Task details ▸ Send each entry back exactly as given, pictures excluded.

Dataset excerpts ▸

◆ ◆ ◆ ◆ ◆

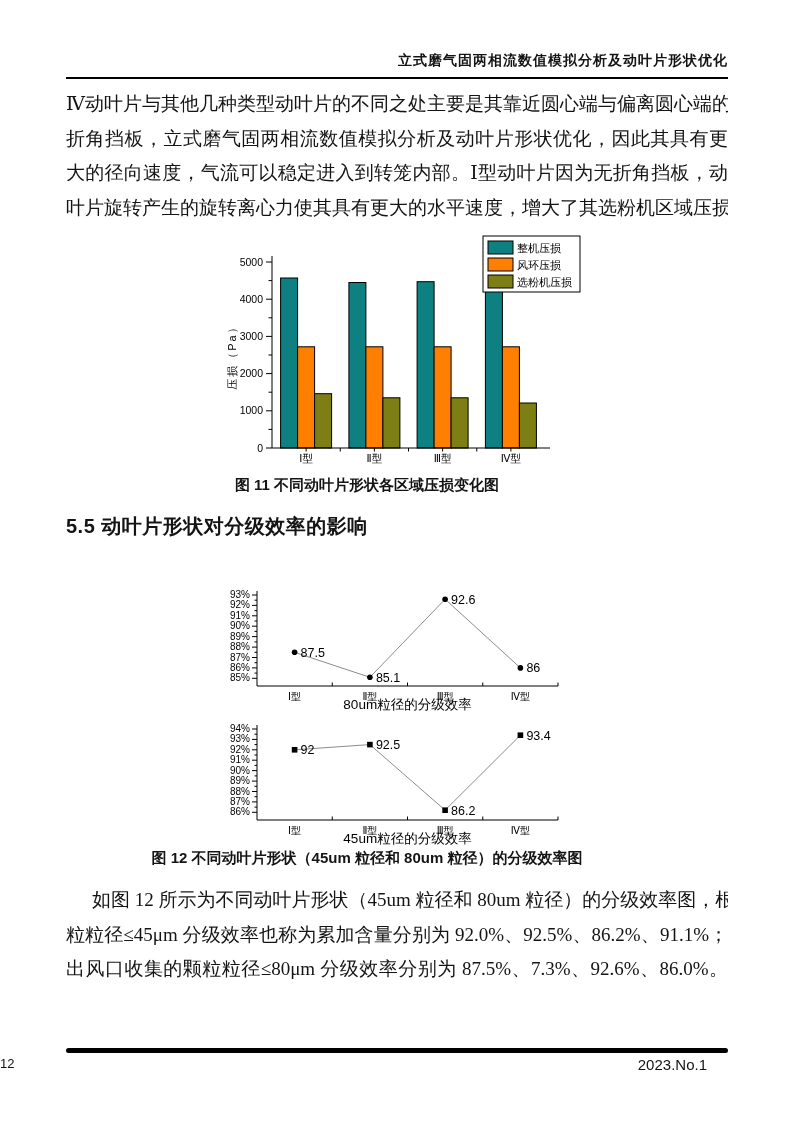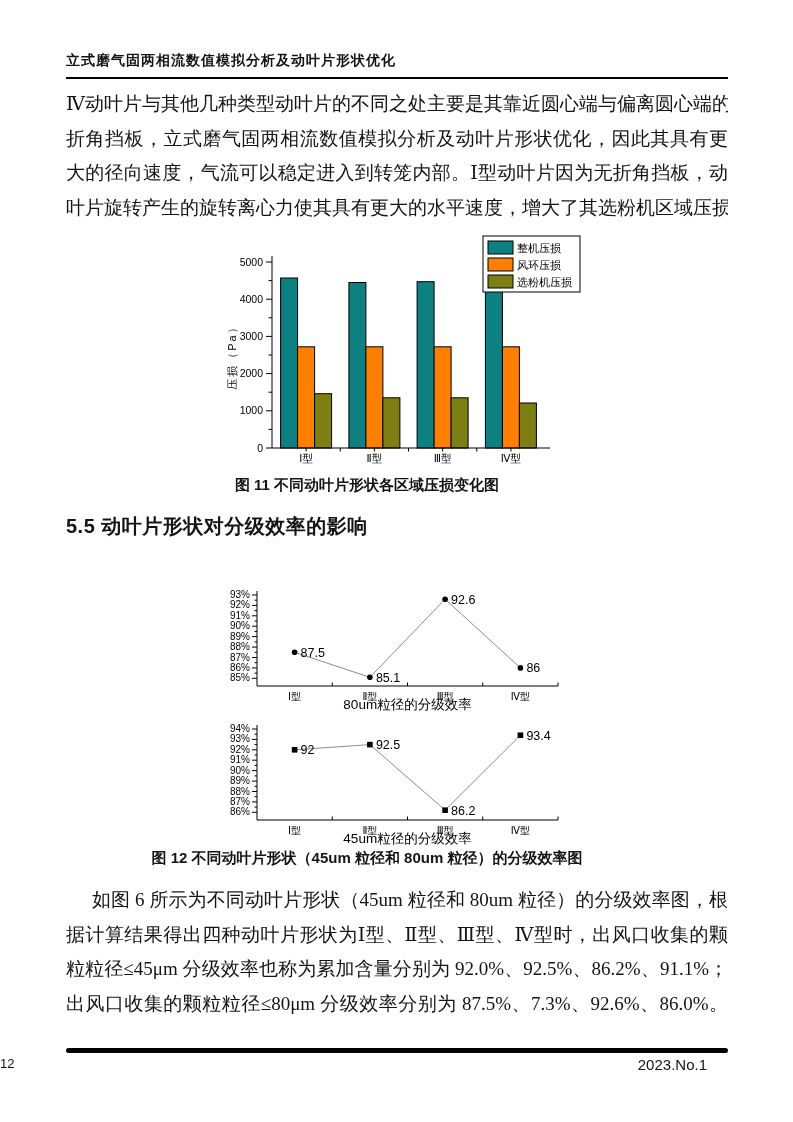--- a/index.html
+++ b/index.html
@@ -6,7 +6,7 @@
   html,body{background:#fff}
   .page{position:relative;width:793px;height:1122px;background:#fff;overflow:hidden;
         font-family:"Liberation Serif","DejaVu Serif",serif;color:#141414}
-  .running-title{position:absolute;left:66px;top:52px;width:662px;text-align:left;
+  .running-title{position:absolute;left:66px;top:52px;width:662px;text-align:right;
         font-size:14px;font-weight:600;letter-spacing:1px}
   .header-rule{position:absolute;left:66px;top:77px;width:662px;height:2px;background:#000}
   .para{position:absolute;left:66px;width:662px;font-size:19px;line-height:34.5px}

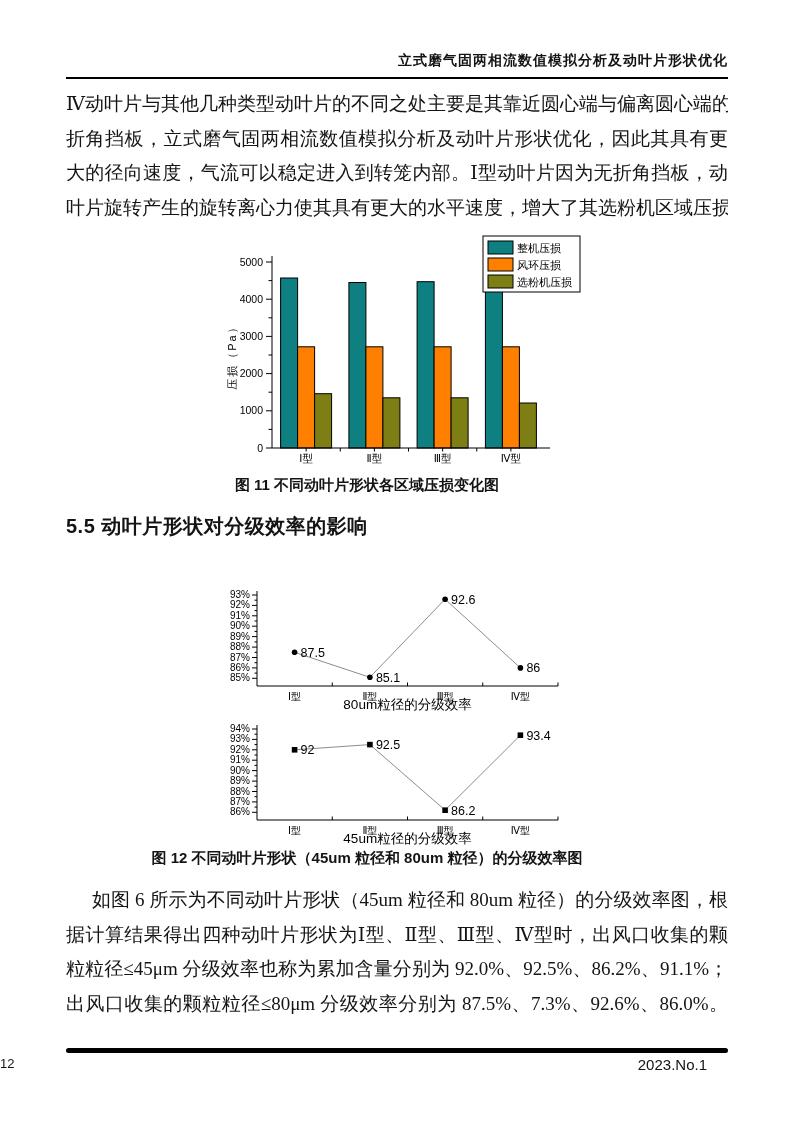--- a/index.html
+++ b/index.html
@@ -220,7 +220,7 @@
   <div class="caption" id="cap12">图 12  不同动叶片形状（45um 粒径和 80um 粒径）的分级效率图</div>
 
   <div class="para" id="p2">
-      <div class="tline indent">如图 6 所示为不同动叶片形状（45um 粒径和 80um 粒径）的分级效率图，根</div>
+      <div class="tline indent">如图 12 所示为不同动叶片形状（45um 粒径和 80um 粒径）的分级效率图，根</div>
       <div class="tline">据计算结果得出四种动叶片形状为Ⅰ型、Ⅱ型、Ⅲ型、Ⅳ型时，出风口收集的颗</div>
       <div class="tline">粒粒径≤45μm 分级效率也称为累加含量分别为 92.0%、92.5%、86.2%、91.1%；</div>
       <div class="tline">出风口收集的颗粒粒径≤80μm 分级效率分别为 87.5%、7.3%、92.6%、86.0%。</div>

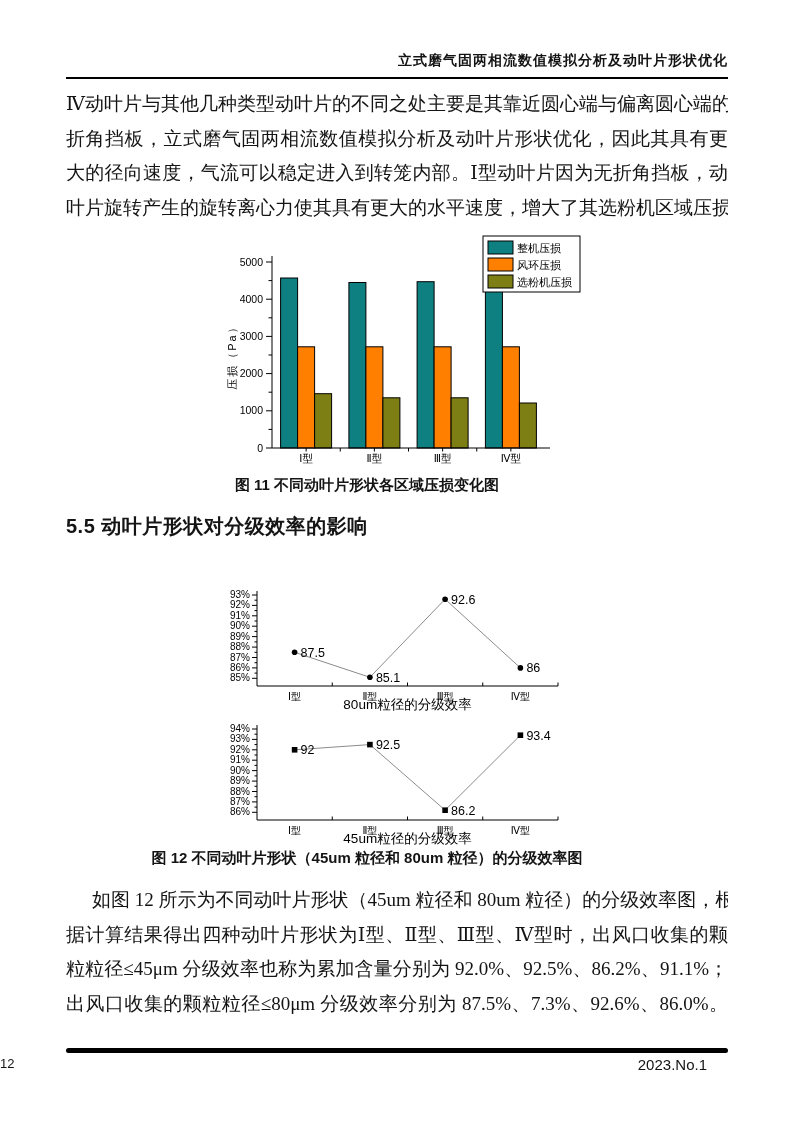--- a/index.html
+++ b/index.html
@@ -221,7 +221,6 @@
 
   <div class="para" id="p2">
       <div class="tline indent">如图 12 所示为不同动叶片形状（45um 粒径和 80um 粒径）的分级效率图，根</div>
-      <div class="tline">据计算结果得出四种动叶片形状为Ⅰ型、Ⅱ型、Ⅲ型、Ⅳ型时，出风口收集的颗</div>
       <div class="tline">粒粒径≤45μm 分级效率也称为累加含量分别为 92.0%、92.5%、86.2%、91.1%；</div>
       <div class="tline">出风口收集的颗粒粒径≤80μm 分级效率分别为 87.5%、7.3%、92.6%、86.0%。</div>
     </div>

◆ ◆ ◆ ◆ ◆

Final answer ▸
--- a/index.html
+++ b/index.html
@@ -6,7 +6,7 @@
   html,body{background:#fff}
   .page{position:relative;width:793px;height:1122px;background:#fff;overflow:hidden;
         font-family:"Liberation Serif","DejaVu Serif",serif;color:#141414}
-  .running-title{position:absolute;left:66px;top:52px;width:662px;text-align:left;
+  .running-title{position:absolute;left:66px;top:52px;width:662px;text-align:right;
         font-size:14px;font-weight:600;letter-spacing:1px}
   .header-rule{position:absolute;left:66px;top:77px;width:662px;height:2px;background:#000}
   .para{position:absolute;left:66px;width:662px;font-size:19px;line-height:34.5px}

--- a/index.html
+++ b/index.html
@@ -220,7 +220,7 @@
   <div class="caption" id="cap12">图 12  不同动叶片形状（45um 粒径和 80um 粒径）的分级效率图</div>
 
   <div class="para" id="p2">
-      <div class="tline indent">如图 6 所示为不同动叶片形状（45um 粒径和 80um 粒径）的分级效率图，根</div>
+      <div class="tline indent">如图 12 所示为不同动叶片形状（45um 粒径和 80um 粒径）的分级效率图，根</div>
       <div class="tline">据计算结果得出四种动叶片形状为Ⅰ型、Ⅱ型、Ⅲ型、Ⅳ型时，出风口收集的颗</div>
       <div class="tline">粒粒径≤45μm 分级效率也称为累加含量分别为 92.0%、92.5%、86.2%、91.1%；</div>
       <div class="tline">出风口收集的颗粒粒径≤80μm 分级效率分别为 87.5%、7.3%、92.6%、86.0%。</div>

--- a/index.html
+++ b/index.html
@@ -221,7 +221,6 @@
 
   <div class="para" id="p2">
       <div class="tline indent">如图 12 所示为不同动叶片形状（45um 粒径和 80um 粒径）的分级效率图，根</div>
-      <div class="tline">据计算结果得出四种动叶片形状为Ⅰ型、Ⅱ型、Ⅲ型、Ⅳ型时，出风口收集的颗</div>
       <div class="tline">粒粒径≤45μm 分级效率也称为累加含量分别为 92.0%、92.5%、86.2%、91.1%；</div>
       <div class="tline">出风口收集的颗粒粒径≤80μm 分级效率分别为 87.5%、7.3%、92.6%、86.0%。</div>
     </div>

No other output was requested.